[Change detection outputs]
==*==
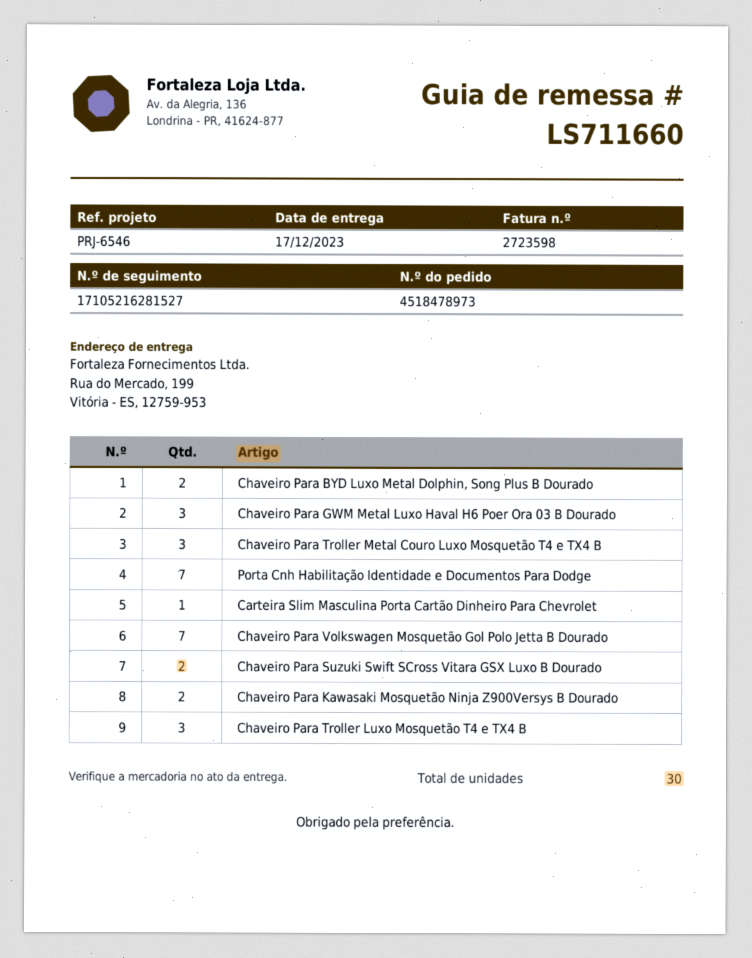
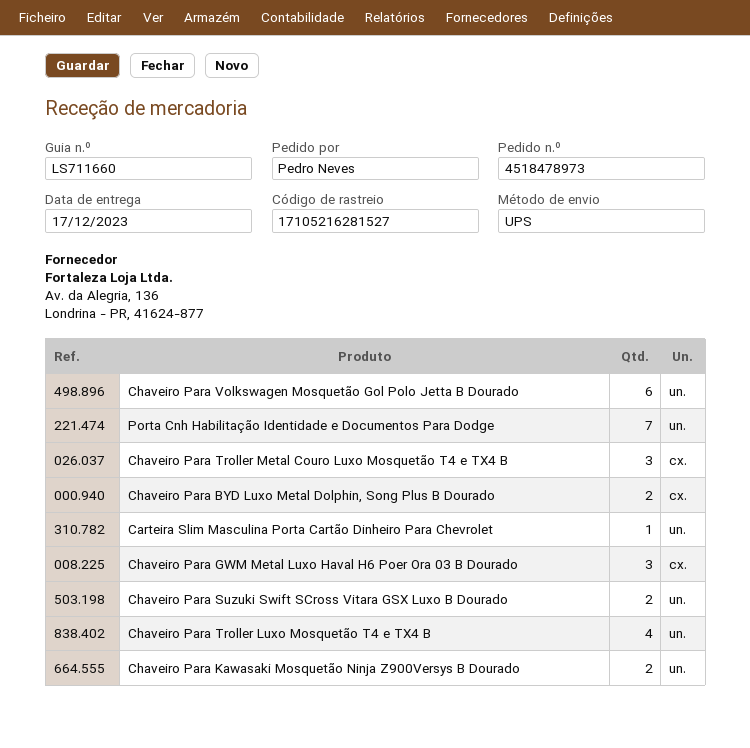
Chaveiro Para Volkswagen Mosquetão Gol Polo Jetta B Dourado: 7 -> 6
Chaveiro Para Troller Luxo Mosquetão T4 e TX4 B: 3 -> 4

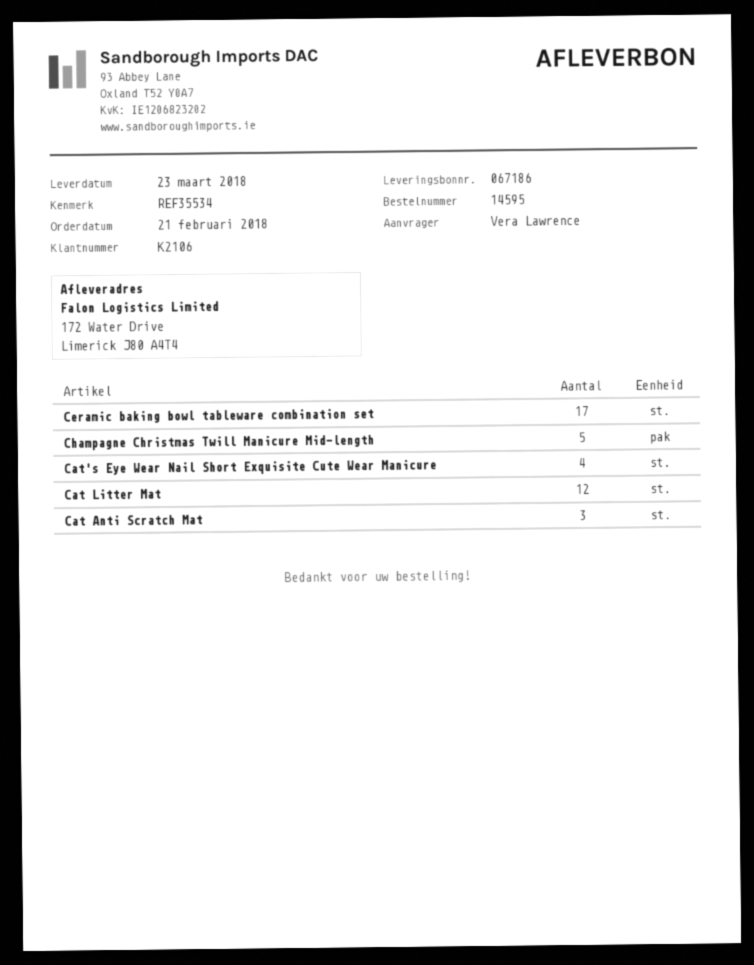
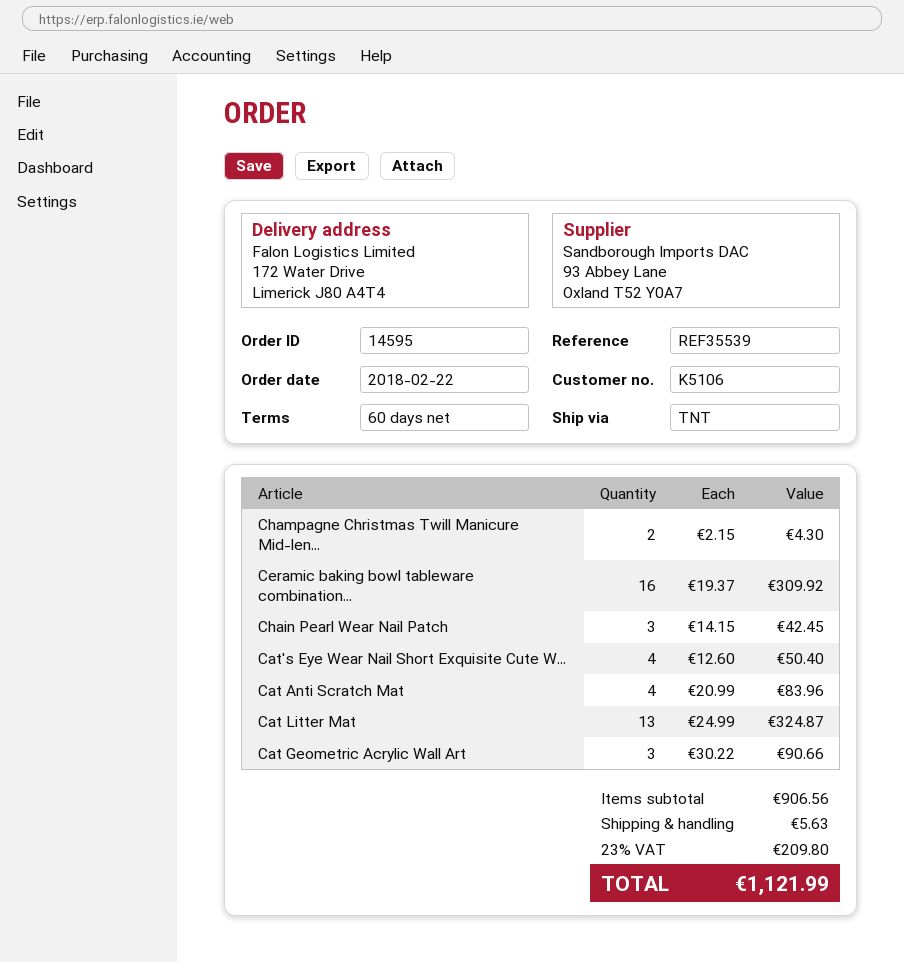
order date: 2018-02-21 -> 2018-02-22
customer number: K2106 -> K5106
reference: REF35534 -> REF35539
Ceramic baking bowl tableware combination set: 17 -> 16
Champagne Christmas Twill Manicure Mid-length: 5 -> 2
Cat Litter Mat: 12 -> 13
Cat Anti Scratch Mat: 3 -> 4
Chain Pearl Wear Nail Patch: none -> 3
Cat Geometric Acrylic Wall Art: none -> 3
==*==
* _Exercise details_:
Omit every picture while transcribing the records above exactly.

* _Completed task_:
Chaveiro Para Volkswagen Mosquetão Gol Polo Jetta B Dourado: 7 -> 6
Chaveiro Para Troller Luxo Mosquetão T4 e TX4 B: 3 -> 4

order date: 2018-02-21 -> 2018-02-22
customer number: K2106 -> K5106
reference: REF35534 -> REF35539
Ceramic baking bowl tableware combination set: 17 -> 16
Champagne Christmas Twill Manicure Mid-length: 5 -> 2
Cat Litter Mat: 12 -> 13
Cat Anti Scratch Mat: 3 -> 4
Chain Pearl Wear Nail Patch: none -> 3
Cat Geometric Acrylic Wall Art: none -> 3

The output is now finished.